Nick and Nadja: "Okay, well, we could take it in turns to be good cop and bad cop."
The first ad in for interrogation is Yorkshire Tea.
Good cop: This is a solid celebrity vehicle with Sean Bean and Dynamo playfully interacting with the down-to-earth Yorkshire Tea staff. It’s a crowd-pleaser. With Dynamo just winning it.
Bad cop: It’s a rule that Sean Bean dies early in every role. They should’ve killed him at 10 seconds, that’s what would’ve made it interesting. And stopped his Game of Thrones pastiche before it got a bit much.
Booking.com. Good cop: Simple visual demonstrations set to laid-back classic tracks. They’re short but they manage to conjure the languid spirit of a holiday. No further questions.
Bad cop: They could pass you by.
Three. Bad cop: Dame Collins’ sassy misdirect telling you to ditch your network provider rather than your partners is a real crime scene.
Good cop: It’s only advertising, nobody actually got hurt. And it will probs linger in the brain. Ditch ’n switch. Ditch ’n switch. Ditch ’n switch. Arrrrrrghhhhh.
Cancer Research UK. Good cop: This is an effective piece of art direction. And it certainly hits home – in a noisy PR’able way – the fact that obesity is a cause of cancer.
Bad cop: Is it right to link obesity to smoking imagery? Nope. Fact is, obesity isn’t just a simple culpable choice like smoke/don’t smoke. On balance they’ve made an impact and got a message out there, yes, but I’m not sure they’ve made it through the moral maze.

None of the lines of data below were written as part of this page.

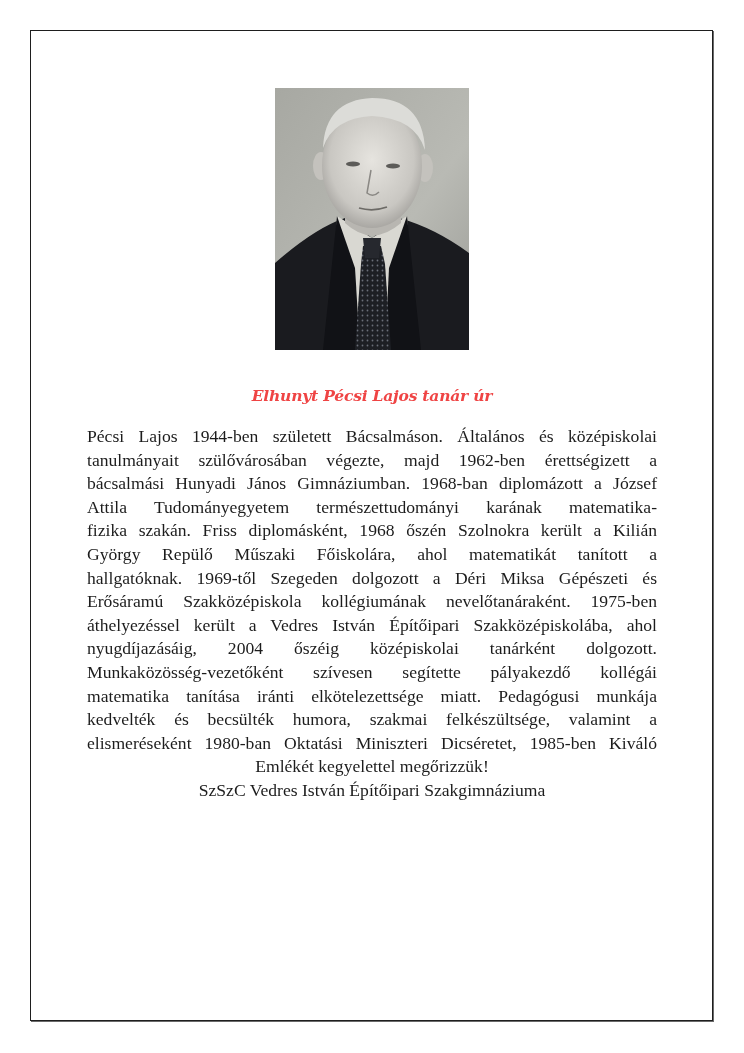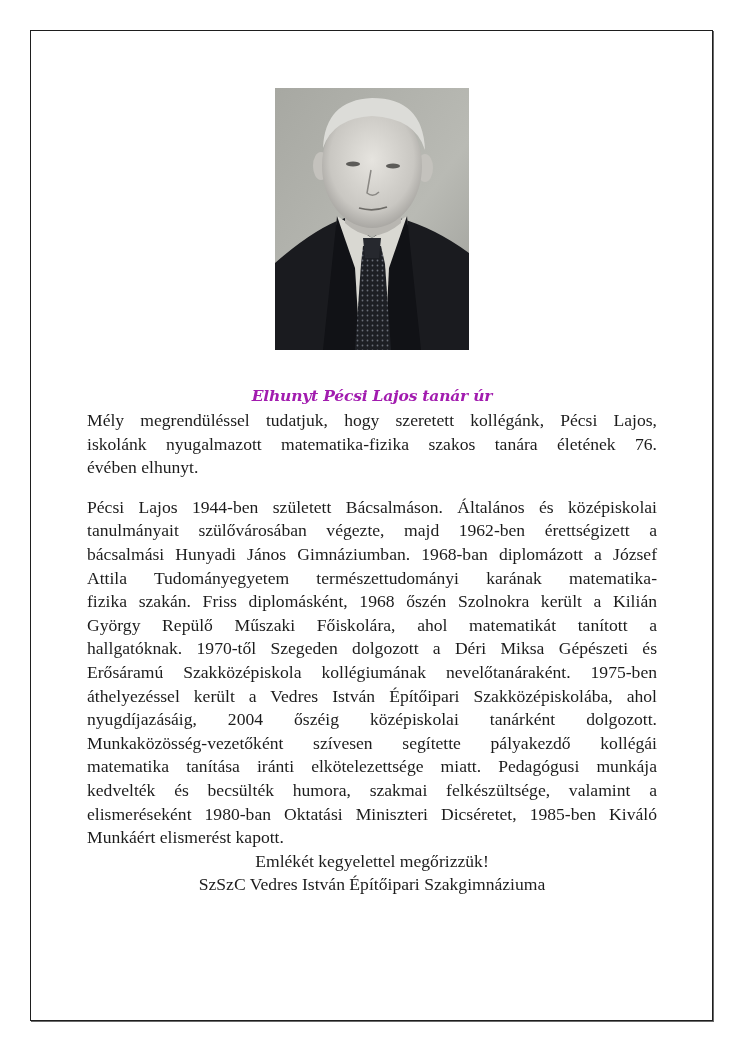--- a/index.html
+++ b/index.html
@@ -10,21 +10,21 @@
     background:#ffffff;
   }
   .photo {
     position:absolute; left:275px; top:88px; width:194px; height:262px;
     overflow:hidden; background:#a9aaa4;
   }
   .photo svg { display:block; width:100%; height:100%; }
   .title {
     position:absolute; left:87px; width:570px; top:384px; height:24px;
     text-align:center; font-family:"DejaVu Serif", serif; font-style:italic; font-weight:bold;
-    font-size:15.5px; color:#a21caf; line-height:24px; letter-spacing:-0.2px;
+    font-size:15.5px; color:#ef4444; line-height:24px; letter-spacing:-0.2px;
   }
   .body-text {
     position:absolute; left:87px; width:570px; top:409px;
     font-family:"Liberation Serif", serif; font-size:17.6px; line-height:23.6px;
     color:#1c1c1c;
   }
   .line { display:block; height:23.6px; white-space:nowrap; text-align:justify; text-align-last:justify; }
   .line.last { text-align-last:left; }
   .line.center { text-align:right; text-align-last:center; }
 </style>
@@ -76,37 +76,31 @@
     <ellipse cx="118" cy="78" rx="7" ry="2.5" fill="#5c5b58"></ellipse>
 
     <path d="M96 82 L92 105 Q98 110 104 104" stroke="#8a8884" stroke-width="1.5" fill="none"></path>
     <path d="M84 120 Q98 124 112 119" stroke="#6c6a66" stroke-width="1.8" fill="none"></path>
   </svg>
 </div>
 
 <div class="title">Elhunyt Pécsi Lajos tanár úr</div>
 
 <div class="body-text">
-  <div>
-    <span class="line">Mély megrendüléssel tudatjuk, hogy szeretett kollégánk, Pécsi Lajos,</span>
-    <span class="line">iskolánk nyugalmazott matematika-fizika szakos tanára életének 76.</span>
-    <span class="line last">évében elhunyt.</span>
-  </div>
   <div style="margin-top:16px;">
     <span class="line">Pécsi Lajos 1944-ben született Bácsalmáson. Általános és középiskolai</span>
     <span class="line">tanulmányait szülővárosában végezte, majd 1962-ben érettségizett a</span>
     <span class="line">bácsalmási Hunyadi János Gimnáziumban. 1968-ban diplomázott a József</span>
     <span class="line">Attila Tudományegyetem természettudományi karának matematika-</span>
     <span class="line">fizika szakán. Friss diplomásként, 1968 őszén Szolnokra került a Kilián</span>
     <span class="line">György Repülő Műszaki Főiskolára, ahol matematikát tanított a</span>
-    <span class="line">hallgatóknak. 1970-től Szegeden dolgozott a Déri Miksa Gépészeti és</span>
+    <span class="line">hallgatóknak. 1969-től Szegeden dolgozott a Déri Miksa Gépészeti és</span>
     <span class="line">Erősáramú Szakközépiskola kollégiumának nevelőtanáraként. 1975-ben</span>
     <span class="line">áthelyezéssel került a Vedres István Építőipari Szakközépiskolába, ahol</span>
     <span class="line">nyugdíjazásáig, 2004 őszéig középiskolai tanárként dolgozott.</span>
     <span class="line">Munkaközösség-vezetőként szívesen segítette pályakezdő kollégái</span>
     <span class="line">matematika tanítása iránti elkötelezettsége miatt. Pedagógusi munkája</span>
     <span class="line">kedvelték és becsülték humora, szakmai felkészültsége, valamint a</span>
     <span class="line">elismeréseként 1980-ban Oktatási Miniszteri Dicséretet, 1985-ben Kiváló</span>
-    <span class="line last">Munkáért elismerést kapott.</span>
   </div>
   <span class="line center">Emlékét kegyelettel megőrizzük!</span>
   <span class="line center">SzSzC Vedres István Építőipari Szakgimnáziuma</span>
 </div>
 
 </body></html>

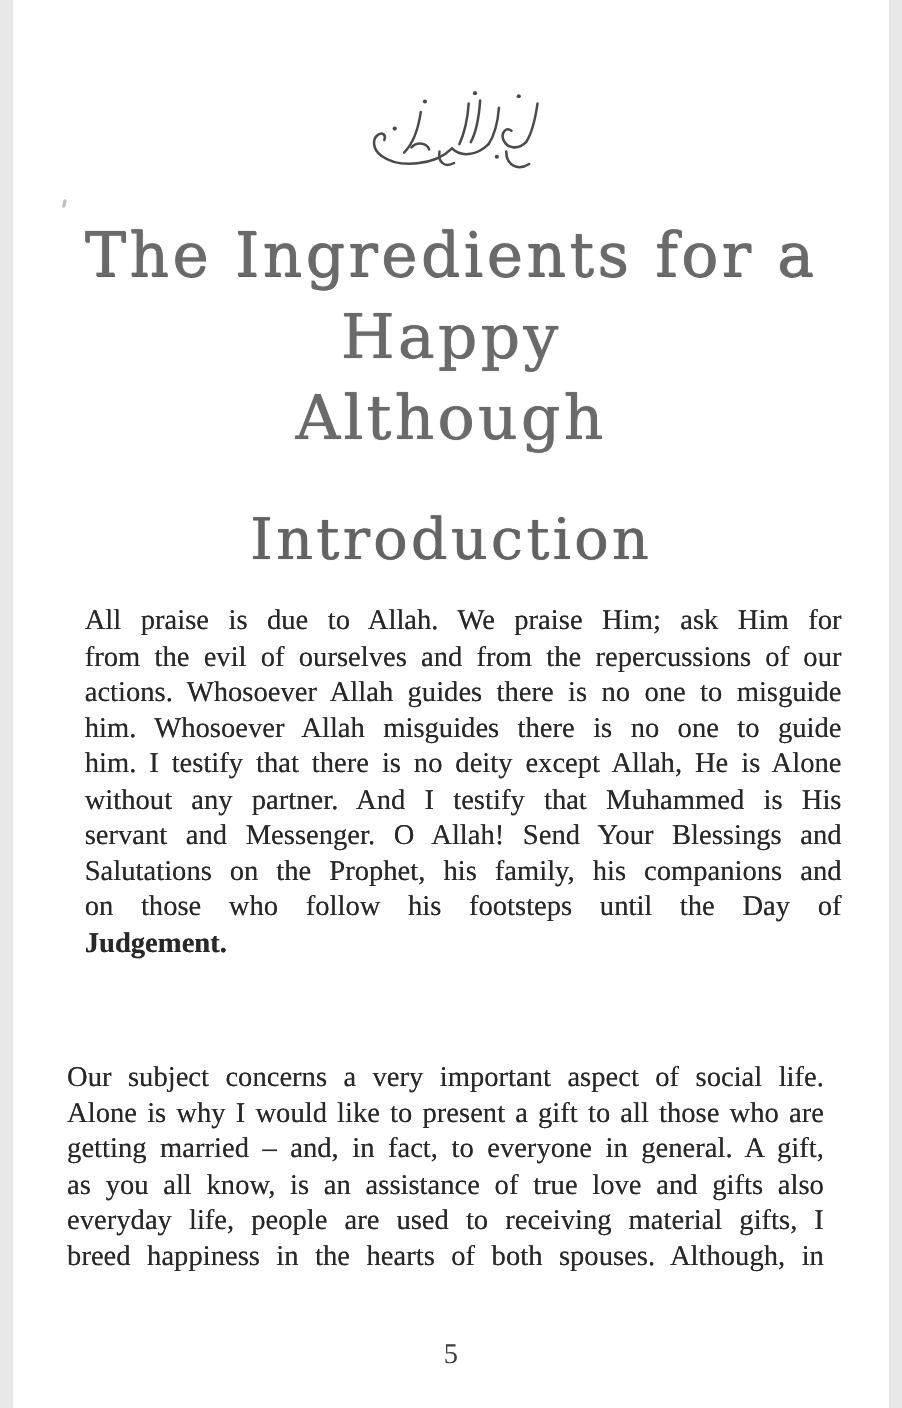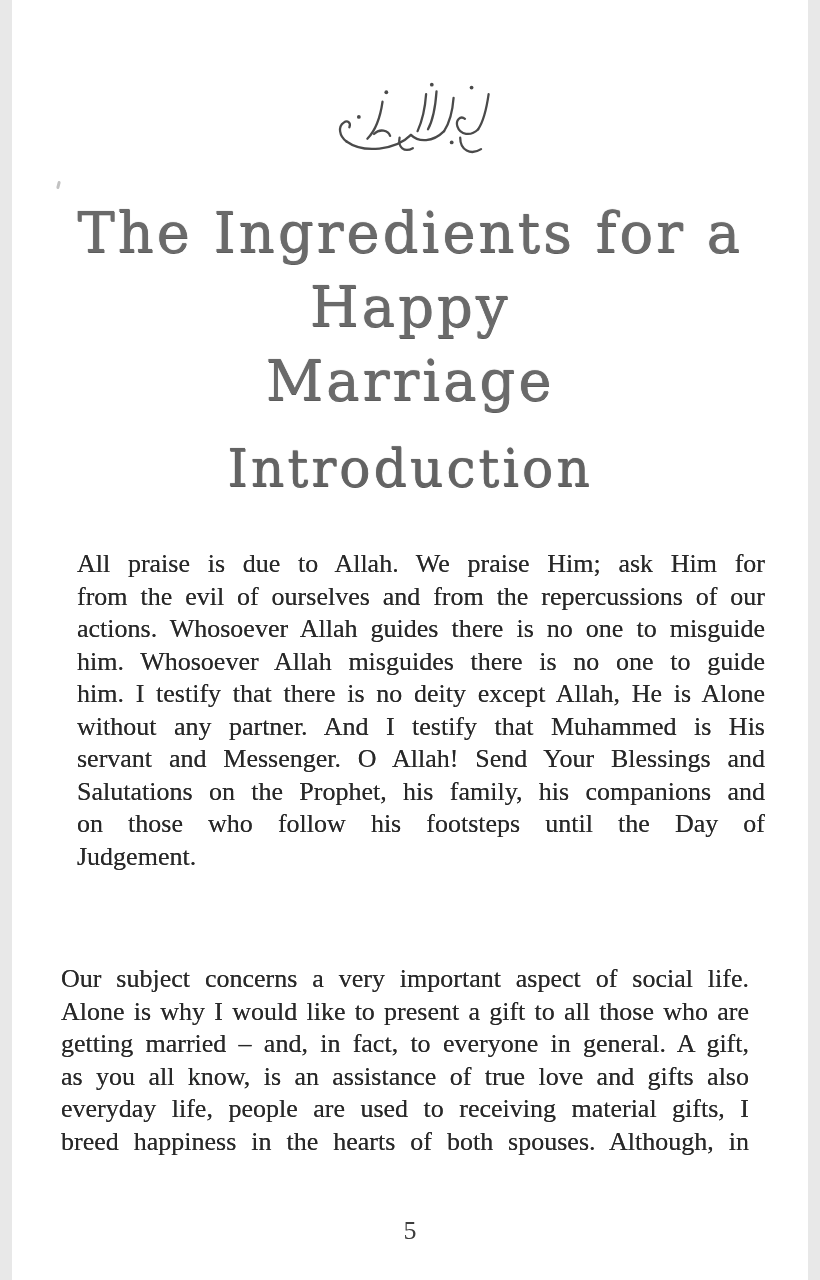--- a/index.html
+++ b/index.html
@@ -32,21 +32,21 @@
     text-align: center;
     font-family: "DejaVu Serif", serif;
     font-size: 56px;
     line-height: 74px;
     letter-spacing: 3px;
     color: #6a6a6a;
     text-shadow: 0 0 1px #8f8f8f, 0.5px 0.5px 0 #565656;
   }
   .section-heading {
     position: absolute;
-    top: 433px;
+    top: 456px;
     left: 0;
     width: 100%;
     text-align: center;
     font-family: "DejaVu Serif", serif;
     font-size: 52px;
     line-height: 70px;
     letter-spacing: 3px;
     color: #636363;
     text-shadow: 0 0 1px #8f8f8f, 0.5px 0.5px 0 #525252;
   }
@@ -62,20 +62,21 @@
   .text-line {
     font-size: 26px;
     line-height: 32.5px;
     color: #282828;
     text-align: justify;
     text-align-last: justify;
     text-shadow: 0 0 0.5px #555;
   }
   .text-line.final {
     text-align-last: left;
+    font-weight: bold;
   }
 
   .page-number {
     position: absolute;
     top: 1216px;
     left: 0;
     width: 100%;
     text-align: center;
     font-size: 26px;
     color: #3d3d3d;
@@ -122,21 +123,21 @@
         <circle cx="139" cy="67" r="2"></circle>
       </g>
     </svg>
   </div>
 
   <div class="scan-artifact"></div>
 
   <h1 class="book-title" style="margin:0; font-weight:normal;">
     <div>The Ingredients for a</div>
     <div>Happy</div>
-    <div>Marriage</div>
+    <div>Although</div>
   </h1>
 
   <h2 class="section-heading" style="margin:0; font-weight:normal;">Introduction</h2>
 
   <div class="paragraph para-1">
     <div class="text-line">All praise is due to Allah.  We praise Him; ask Him for</div>
     <div class="text-line">from the evil of ourselves and from the repercussions of our</div>
     <div class="text-line">actions.  Whosoever Allah guides there is no one to misguide</div>
     <div class="text-line">him.  Whosoever Allah misguides there is no one to guide</div>
     <div class="text-line">him.  I testify that there is no deity except Allah, He is Alone</div>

Camden Town Brewery. Good cop: The fun and playful visuals hammer home the crafty-freshness of the beer. I like the slightly surreal set of words "fresh as hells". They’re likely to stand out in a pub environment.
Slightly worse cop: It’s not fresh, fresh.
Heinz. Bad cop: Heinz’s first masterbrand ad in 10 years opens on a woman on a bus, snaking its way through a not-London town. The terrifying hairdo of the man in front of her makes the woman dream of chips with Heinz mayo. Really?
Good cop: I want to be bad cop too (picks up a chair and smashes it against the two-way mirror).
Vodafone. Bad cop: Good choreography, cool track, stylised look… and yet, it doesn’t really add up.
Good cop (offers the witness a cigarette and a cola): You can tell us, corporate made you do this? They shaved off all the edges? They said they wanted to be as fresh and non-addy as Apple HomePod, until they didn’t, right?
Axe. Bad cop: I confess, like an old Lord’s member watching a game of Twenty-20 cricket, it rather goes over my old head.
Good cop: However, Felipe, a fan posting on YouTube says "those plucks are Lit!". Millions of views, a cute love story, an ad posing as a music video, it’s probably banging.
Bad cop: Even though we’re playing the "we’re not the target market" card, I still think this hasn’t come out dope.
We both wanted to be good cop on Kahlúa.
Good cop 1: A great fresh insight that makes you smile and is executed with outstandingly fresh design. I’ll give it a like. And an excited happy emoji. The one with the jazz hands.
Good cop 2: That dancing lady emoji and a fist pump.
Finally we finish with Reebok, and here Nadja unashamedly takes the role of good cop.
Good cop: This is right in my algorithmic sweet spot as I’m slightly obsessed with sneakers and nails. This one is funny, it’s bonkers, a bit weird and therefore also memorable. For a brand that’s been struggling against its competitors, it feels like a cool step-out into entertainment.
Bad cop: It’s its own thing, but there are hints of Southern Comfort crossed with a bit of Skittles in there.
And we’re done. Think we’ve earned our doughnuts and coffee. Are you happy now, Vicky?